A few years back, the Avett Brothers wrote a gem of song called 'Ill With Want' that features this truth-spitting lyric (starting at 2:18 until 2:58):

"Temporary is my time
Ain't nothin' on this world that's mine
Except the will I found to carry on
Free is not your right to choose
It's answering what's asked of you
To give the love you find until it's gone" (I added the underlining)

I appreciate this description of what it means to be 'free'. Because freedom as some no-strings-attached, tabula rasa reality isn't how life works. Freedom inherently contains both limits and possibilities. 

That's a grace for us.

It turns out that most of life's choices include both limits and possibilities, in tandem.

To choose
 ... to move to a new city for college, grad school, or a job means accepting the limits of not living in other, equally-as-awesome places. Those are real limits. But it also allows some freedoms. It allows for freedom to put down some roots in one particular place. We could only pursue such freedoms after accepting the real limits of being in one place at one time.
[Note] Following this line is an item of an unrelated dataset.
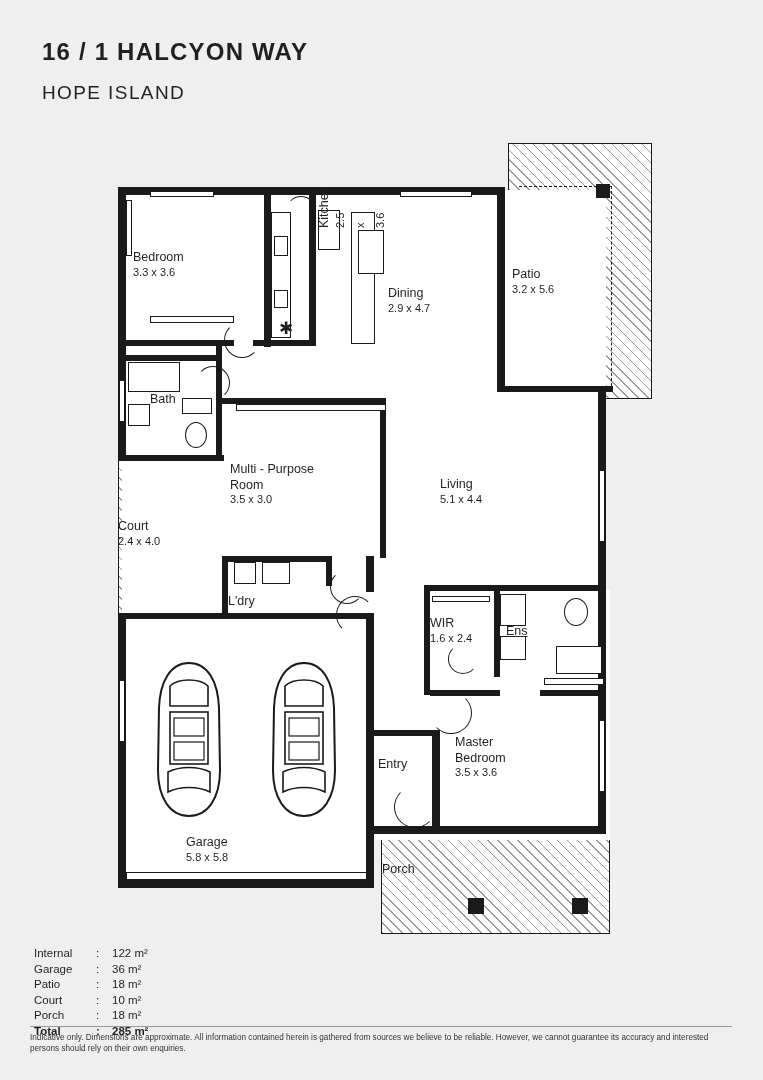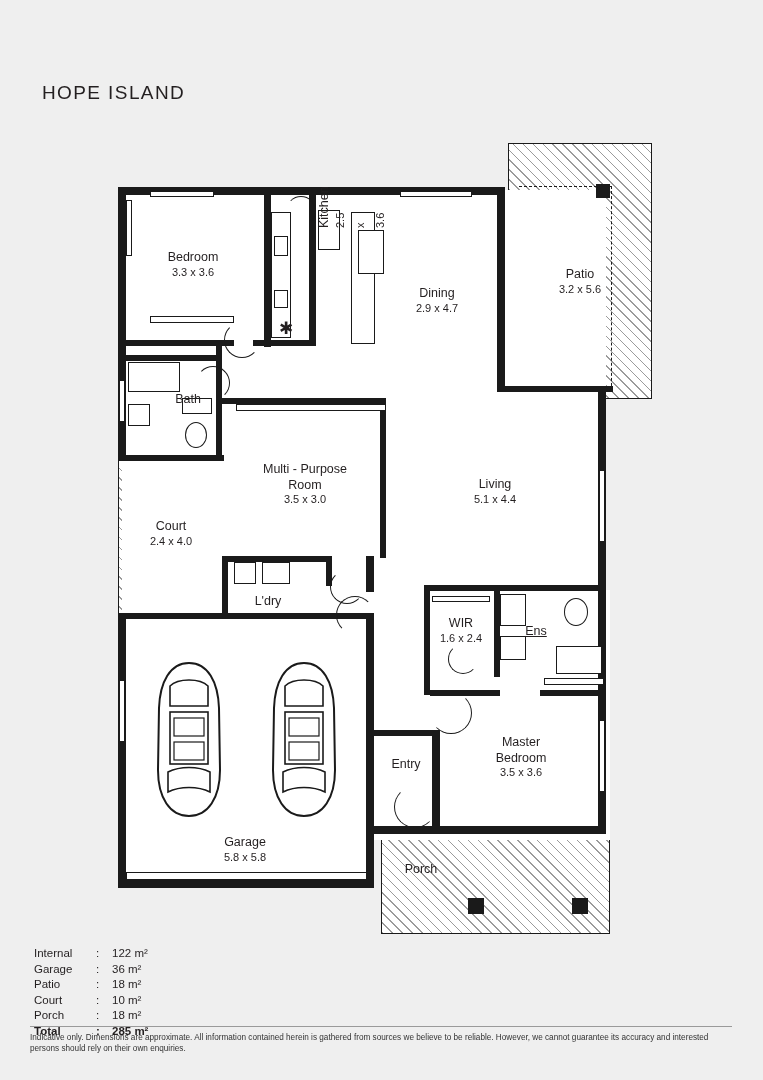"16 / 1 HALCYON WAY" div.title { html: none -> <div>16 / 1 HALCYON WAY</div> }
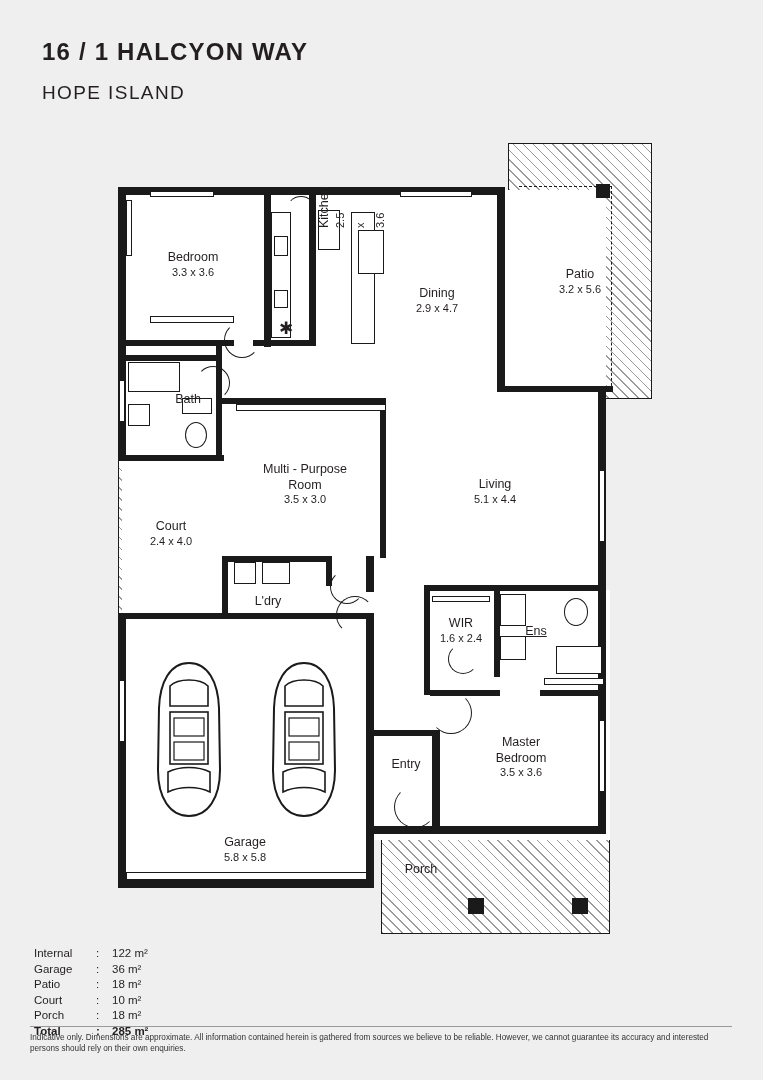"Bedroom" .lbl { text-align: center -> none }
To choose ... to invest in a relationship with one person (or one group of friends) means accepting some limits to the time and energy required to also befriend other people. That can be hard. And yet, it makes possible the freedom of getting to know deeply one person (or one community). That sort of possibility only works while accepting some limits.

To choose ...  take a nap means accepting that (for the duration of that nap) you're limited in doing anything else. It's impossible -- while napping -- to finish homework, to chat with friends, brush your teeth, or play that video game. But there's a freedom in rest, because we're created to need rest. The only way to that freedom of rest is through accepting the limits a quality nap imposes.


From time to time, we'll face good choices of how to use our time and resources. Sometimes the choices are easy. Sometimes, the choices are harder.

But we gotta choose. It's impossible to truly say 'yes' to some stuff without saying 'no' to other stuff.

Choices. Limits. Possibilities. Freedoms.

Optional Prayer: Lord, help me choose wisely with whatever I might choose. Help me choose how to respond gracefully to unfair criticism, how to devote my time, how to care for others, how to love in harder times, how to love in easier times. At night, help me choose to put the phone down, and go to sleep. Help me choose to share my anxieties with you. Help me choose to respond to others respectfully when I want to respond harshly. Help me choose to see the dignity in how others are made in your image, especially those with whom I disagree. Thank you for not making it impossible to do everything -- I don't admit it much, but I actually don't like too many options. It's way too overwhelming.